### [SOURCE MATERIAL]
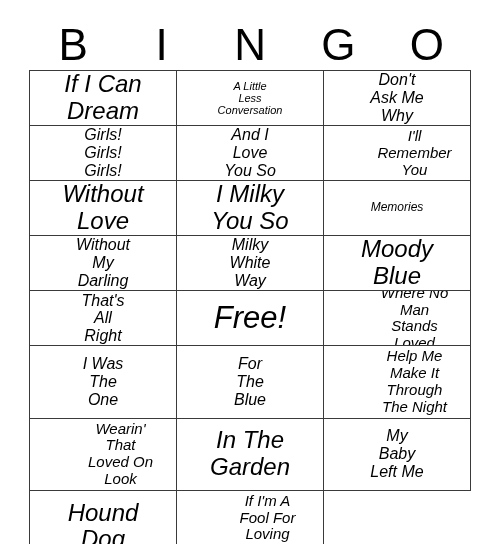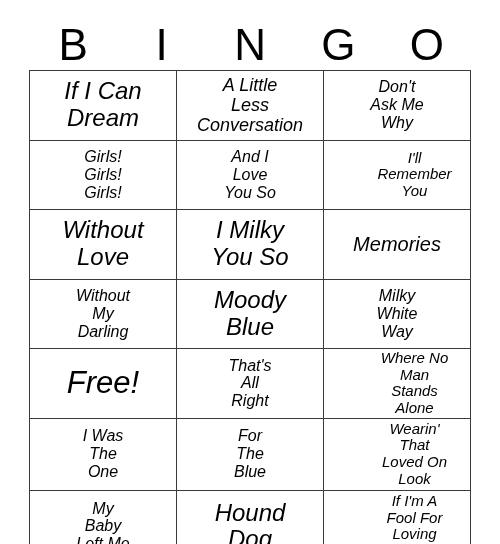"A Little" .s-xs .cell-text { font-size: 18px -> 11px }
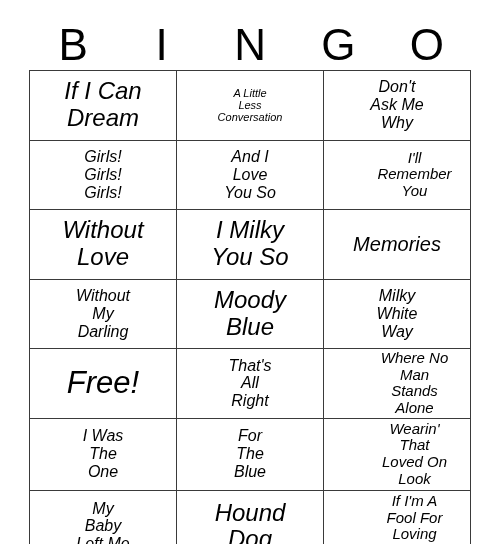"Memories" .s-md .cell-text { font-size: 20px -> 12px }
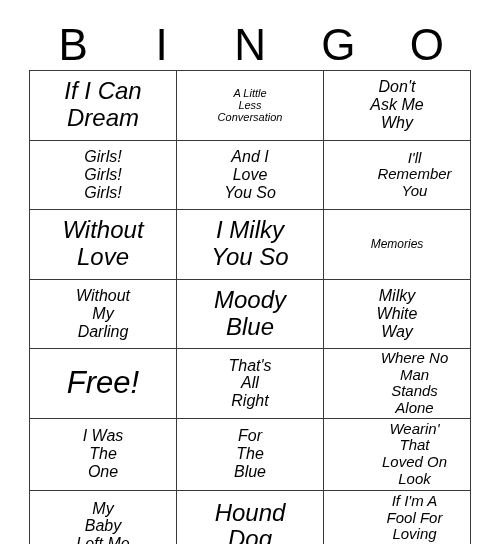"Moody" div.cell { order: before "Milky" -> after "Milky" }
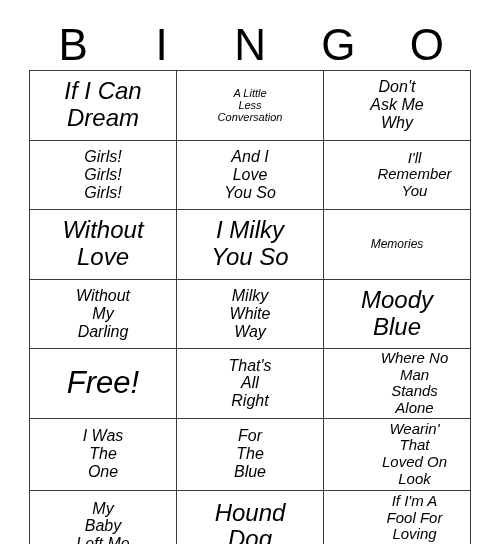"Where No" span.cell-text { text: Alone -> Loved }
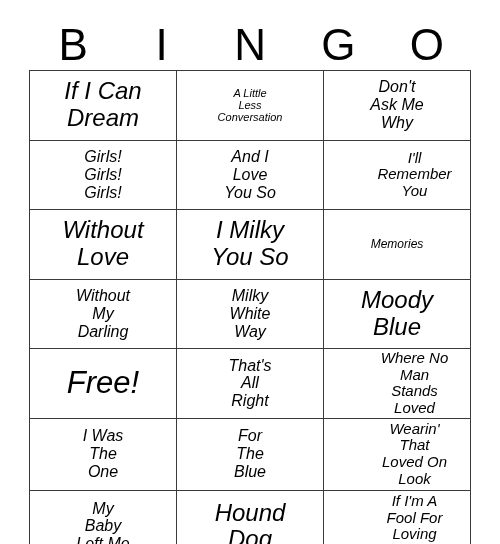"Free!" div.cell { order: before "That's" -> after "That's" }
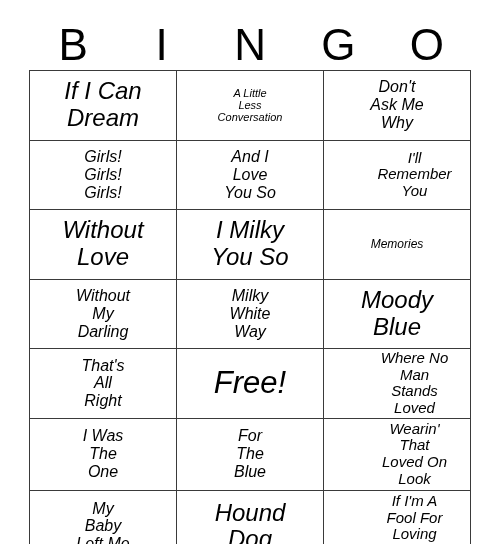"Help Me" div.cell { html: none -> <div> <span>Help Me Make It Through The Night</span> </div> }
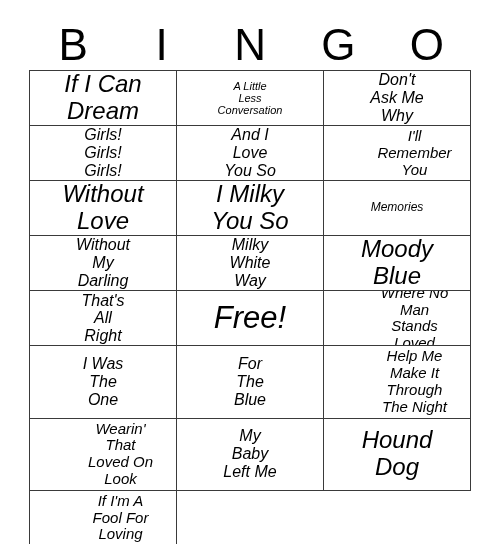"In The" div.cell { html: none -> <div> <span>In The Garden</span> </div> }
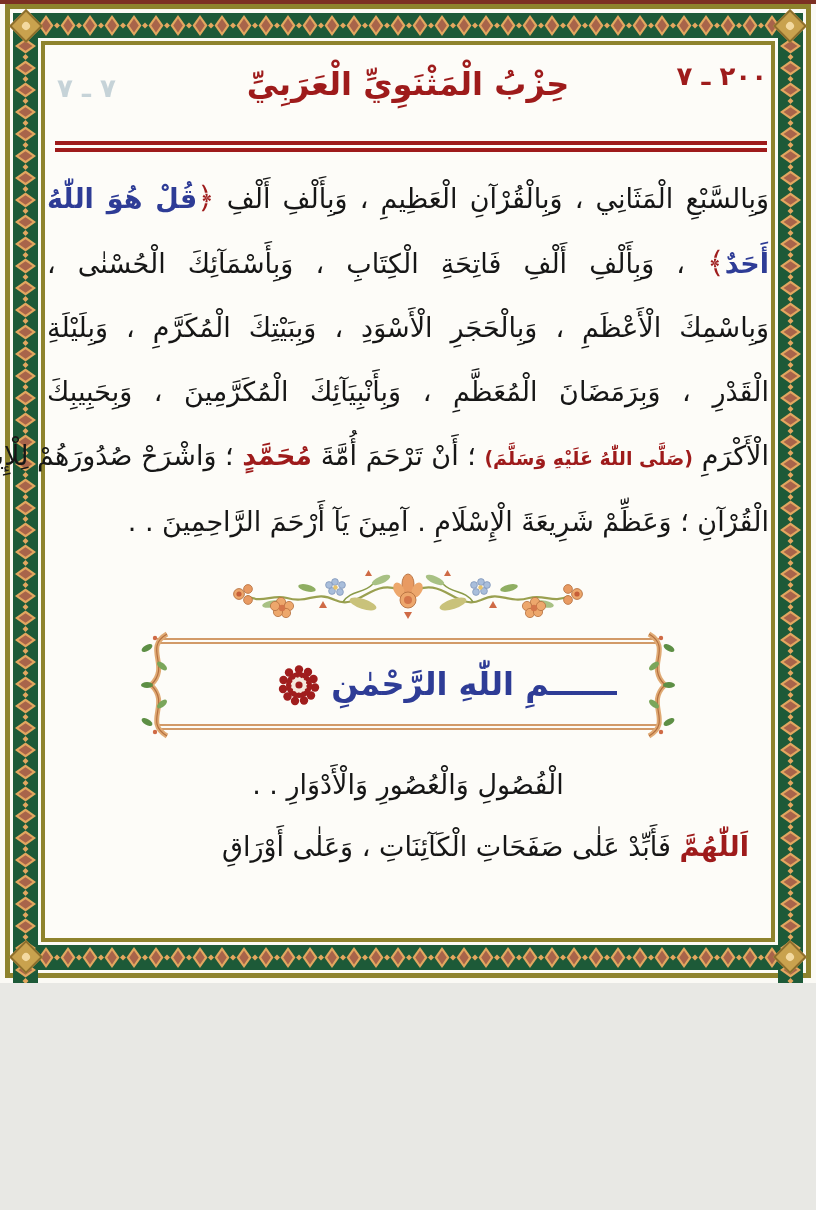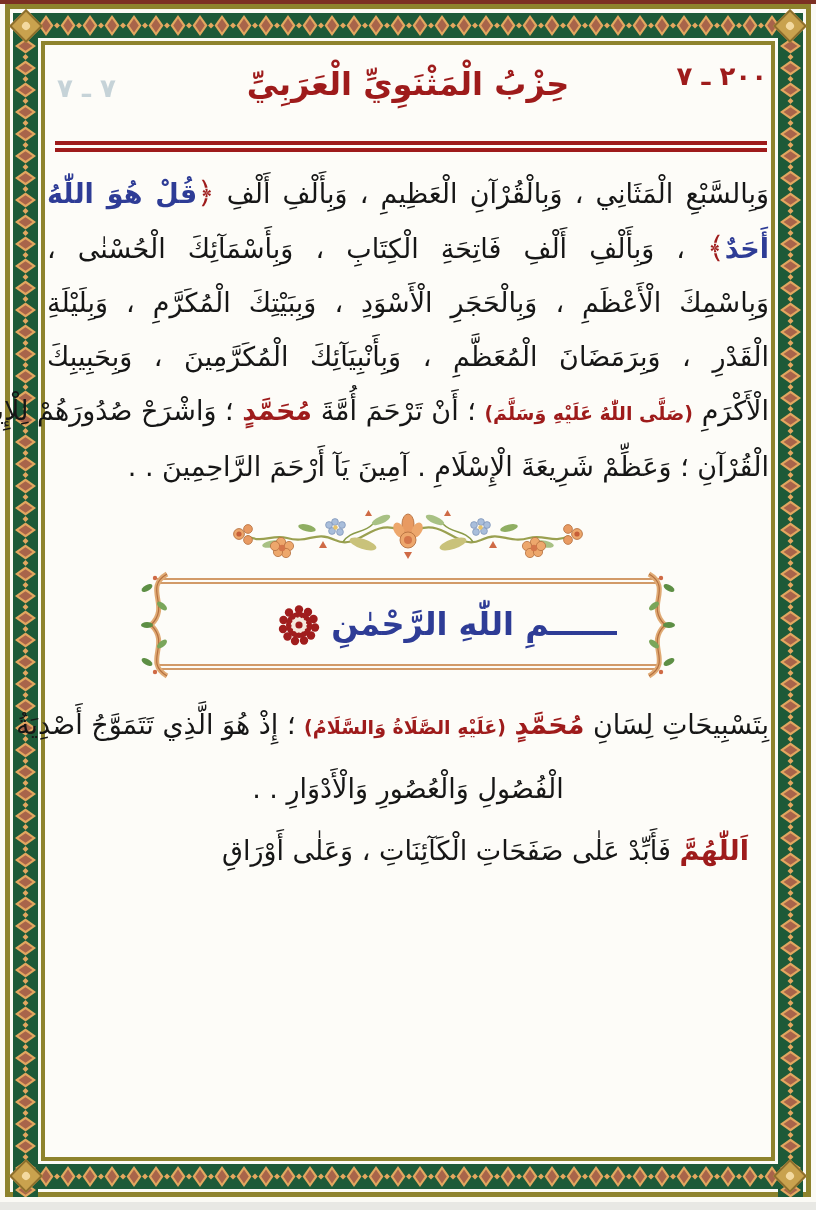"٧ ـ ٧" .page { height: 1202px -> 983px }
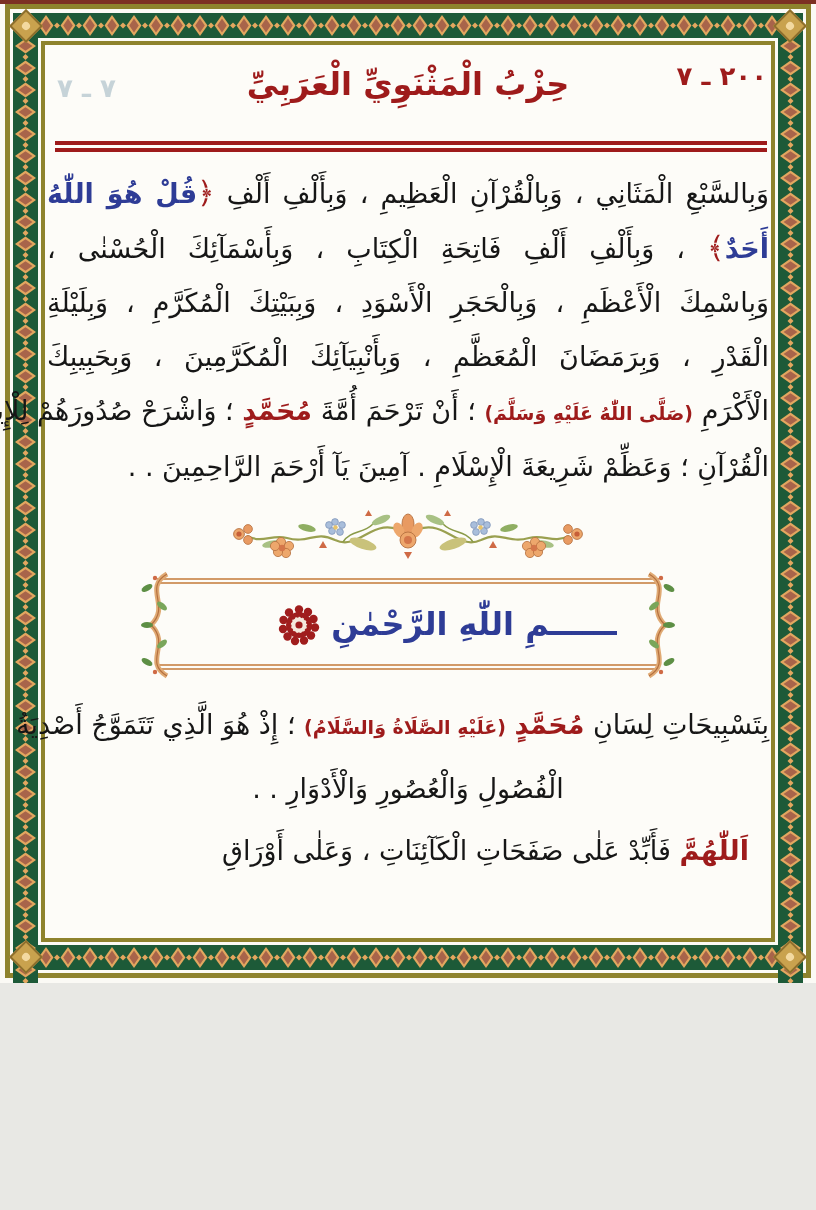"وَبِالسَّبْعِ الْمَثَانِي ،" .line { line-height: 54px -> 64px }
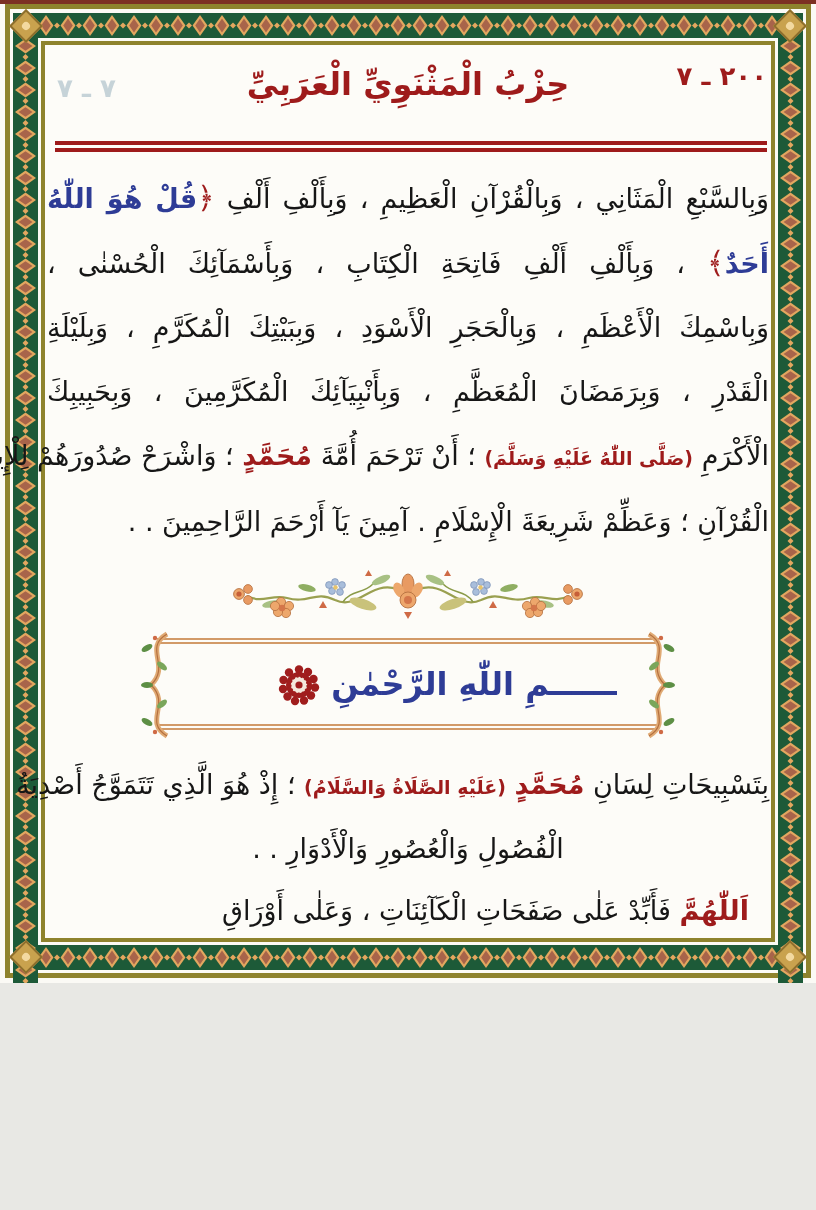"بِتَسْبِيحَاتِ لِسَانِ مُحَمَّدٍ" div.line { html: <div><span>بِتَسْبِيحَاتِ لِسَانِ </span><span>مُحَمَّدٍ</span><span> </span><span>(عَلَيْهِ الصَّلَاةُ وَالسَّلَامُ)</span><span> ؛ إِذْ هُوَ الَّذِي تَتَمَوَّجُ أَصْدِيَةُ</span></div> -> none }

### [TASK DIRECTIONS]
In the answer, give only the lines from the one containing "text: Alone ->" through the end of the records above, each reproduced exactly. Include no pictures.

### [RESULT OF THIS TASK]
"Where No" span.cell-text { text: Alone -> Loved }
"Free!" div.cell { order: before "That's" -> after "That's" }
"Help Me" div.cell { html: none -> <div> <span>Help Me Make It Through The Night</span> </div> }
"In The" div.cell { html: none -> <div> <span>In The Garden</span> </div> }
"٧ ـ ٧" .page { height: 1202px -> 983px }
"وَبِالسَّبْعِ الْمَثَانِي ،" .line { line-height: 54px -> 64px }
"بِتَسْبِيحَاتِ لِسَانِ مُحَمَّدٍ" div.line { html: <div><span>بِتَسْبِيحَاتِ لِسَانِ </span><span>مُحَمَّدٍ</span><span> </span><span>(عَلَيْهِ الصَّلَاةُ وَالسَّلَامُ)</span><span> ؛ إِذْ هُوَ الَّذِي تَتَمَوَّجُ أَصْدِيَةُ</span></div> -> none }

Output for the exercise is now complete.